Let $f\colon (\phi,\psi) \mapsto \begin{pmatrix} (2+\cos\phi)\cos\psi\\ (2+\cos\phi)\sin\psi\\ \sin\phi \end{pmatrix},\ \phi,\psi\in\mathbb{R}$
be given. I have to show, that $f(\mathbb{R}^2)$ is a submanifold of $\mathbb{R}^3$.
The problem is if I were to choose to points $(\phi,\psi)$ and $(\phi +2\pi,\psi +2\pi)$ then they have the same image and it is therefore impossible to find a homeomorphic map from $f(\mathbb{R}^2)$ to $\mathbb{R}^2$.
I cannot find my mistake (which I assume is there, because the exercise is from a book).
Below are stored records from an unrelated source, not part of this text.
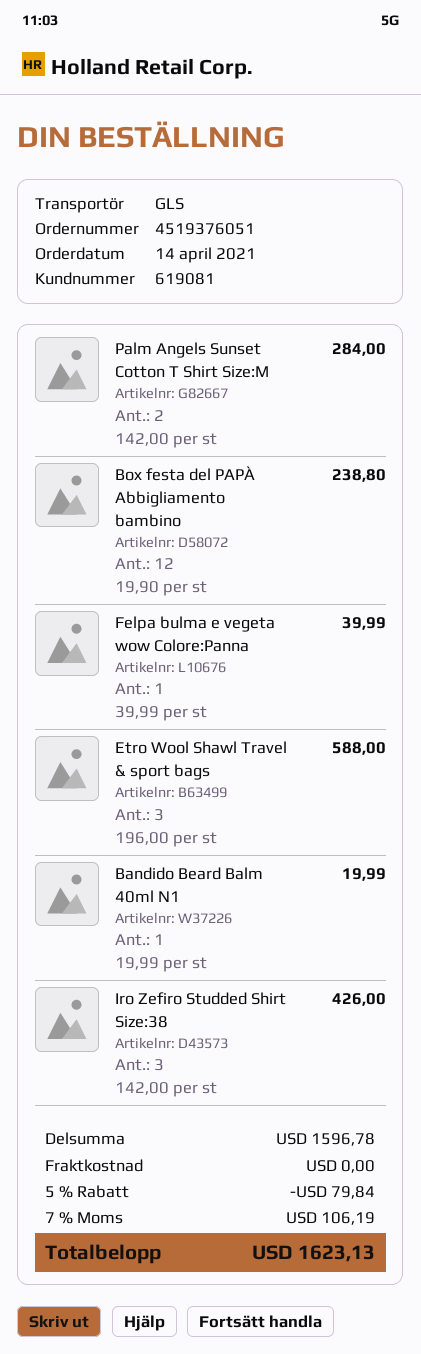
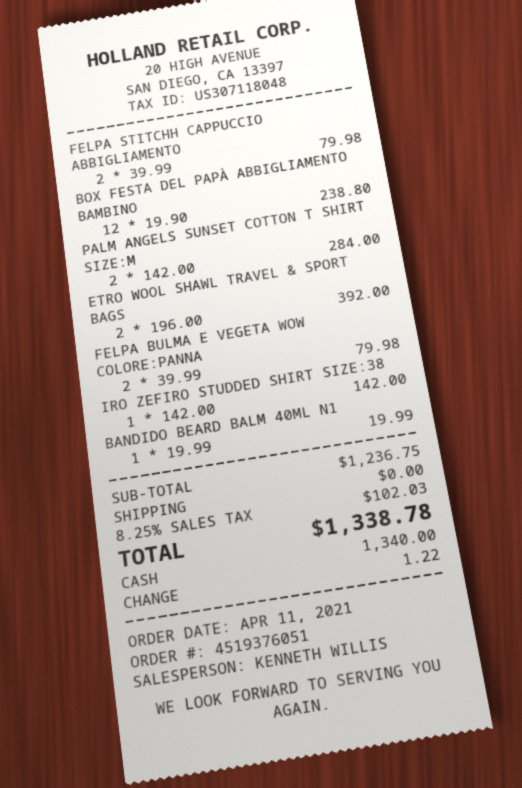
order date: 2021-04-14 -> 2021-04-11
Felpa bulma e vegeta wow Colore:Panna: 1 x 39.99 = 39.99 -> 2 x 39.99 = 79.98
Etro Wool Shawl Travel & sport bags: 3 x 196.00 = 588.00 -> 2 x 196.00 = 392.00
Iro Zefiro Studded Shirt Size:38: 3 x 142.00 = 426.00 -> 1 x 142.00 = 142.00
FELPA STITCHH CAPPUCCIO ABBIGLIAMENTO: none -> 2 x 39.99 = 79.98
subtotal: 1596.78 -> 1236.75
discount: 5% = 79.84 -> none
tax: 7% = 106.19 -> 8.25% = 102.03
total: 1623.13 -> 1338.78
It is impossible IF you're trying to use $f$, restricted to some set in $\mathbb{R}^2$, as your only chart. Can you think of another function, similar to $f$, which covers the set $f(\mathbb{R}^2)$ in a different way? One good example to keep in the back pocket is $S^1$. We see that $t\mapsto(\cos(t),\sin(t))$ wraps around the circle several times, depending on how we choose the parameter domain $t\in[a,b]$. As you point out, we don't want this wrapping because then our chart won't be a homeomorphism. Okay, so lets restrict this chart a bit. Let's use the chart $t\mapsto(\cos(t),\sin(t))$ with parameter domain $(0,2\pi)$. Great! Not too hard to see that this is a homeomorphism onto its image. Problem is, you now notice that we've missed the point $(1,0)$ in the plane, right? Well, we just use a new chart! So to cover $(1,0)$, use the chart $t\mapsto(\cos(t),\sin(t))$ with parameter domain, say, $(-\pi/2,\pi/2)$. It is a little bit weird that our two charts have the same "formula", but morally there's nothing wrong with that.